La lettre de ''L'Express''

Aveu d'un haut fonctionnaire français, publié dans Le Figaro : la torture est un moyen de gouvernement. FG condamne fermement la torture, sans conditions.
Louis Martin Chauffier vient d'écrire un article où, en termes mesurés, il observe bien simplement que la torture est un moyen de gouvernement en Algérie, puisqu'un Igame la considère officiellement comme telle. Ajoutons que le nom de ce fonctionnaire supérieur est connu depuis longtemps, son action également, et qu'il est toujours en place.
Cet article, ce n'est pas la presse communiste qui le publie, mais le Figaro. Certes, toutes les précautions d'usage entourent l'aveu, et d'abord celle qui consiste à dire : « C'est lui qui a commencé, M'sieur ! » Puis à annoncer rénumération des atrocités dont les rebelles se rendent coupables, pour faire avaler cette petite pilule de vérité : il y a des Français, responsables, chargés de hautes fonctions, qui ont choisi délibérément de pratiquer ou de faire pratiquer la torture.
Il y en aura toujours. Il y en a eu pendant l'occupation au détriment des résistants. Il y en a eu après l'occupation au détriment des collaborateurs. Il y a aussi des éventreurs, des bourreaux d'enfants et des pyromanes.
L'important est de savoir si, oui ou non, on accepte le principe de la torture infligée à un être humain. C'est une question très simple, qui ne souffre aucun commentaire.
Prétendre que le bourreau peut agir parfois dans un accès de légitime colère, c'est ne rien connaître à la torture.
Dans un accès de colère ou de douleur, on peut tuer. On ne torture pas. La torture est une opération qui se mène à froid, et qui conduit celui qui la pratique à la plus haute jouissance. Elle s'accompagne presque tou-
jours d'injures immondes, car elle est obscène comme le plaisir qu'elle déclenche.
J'en appelle à tous ceux qui ont vu d'un peu près ces messieurs de la rue des Saussaies — ou de Montluc, à Lyon, ou du 92, à Clermont. Ont-ils jamais été battus, immergés, asphyxiés, ligotés, par des patriotes allemands indignés qui se disaient : « Je suis en train de venger mon frère et de sauver, en obligeant celui-ci à parler, cent de mes compatriotes » ?
Aux consciences inquiètes qui seraient tentées de répondre : « Je suis contre la torture en général, mais... », il faut dire, parce que c'est vrai : « Il n'y a pas de mais. Si vous n'avez jamais été aux mains d'un bourreau ricanant — car cela les amuse toujours — si vous n'avez jamais vu naître lentement sur le visage d'une femme ou d'un homme la volupté qu'il tire de votre humiliation, de votre souffrance, de votre déchéance, vous ne savez rien de la torture. Pas même ce que vous pourriez faire d'elle, pas davantage ce qu'elle peut faire de vous. »

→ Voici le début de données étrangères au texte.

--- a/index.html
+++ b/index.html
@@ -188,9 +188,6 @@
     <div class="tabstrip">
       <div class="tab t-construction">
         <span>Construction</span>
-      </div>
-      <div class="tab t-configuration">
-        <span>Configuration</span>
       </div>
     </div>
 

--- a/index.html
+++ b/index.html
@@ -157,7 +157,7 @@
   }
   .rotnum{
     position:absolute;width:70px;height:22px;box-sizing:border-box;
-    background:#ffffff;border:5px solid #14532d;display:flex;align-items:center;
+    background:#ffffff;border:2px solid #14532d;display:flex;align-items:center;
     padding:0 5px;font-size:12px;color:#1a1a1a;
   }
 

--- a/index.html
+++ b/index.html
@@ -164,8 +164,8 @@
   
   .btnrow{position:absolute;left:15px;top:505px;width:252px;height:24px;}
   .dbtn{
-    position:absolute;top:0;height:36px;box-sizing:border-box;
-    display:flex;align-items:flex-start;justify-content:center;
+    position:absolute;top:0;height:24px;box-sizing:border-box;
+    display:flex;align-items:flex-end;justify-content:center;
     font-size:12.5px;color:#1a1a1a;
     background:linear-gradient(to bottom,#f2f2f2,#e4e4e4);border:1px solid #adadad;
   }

Torturer est une intense satisfaction que s'accordent certains individus dans des situations données. Nous sommes dans une situation où quelques hommes peuvent en jouir pleinement, au lieu d'être internés dans des hôpitaux psychiatriques, de s'enivrer ou de battre leur femme.
A vous de décider si vous acceptez d'identifier votre pays à ces hommes.
Encore une fois, c'est une question très simple. On ne peut y répondre que par oui ou que par non.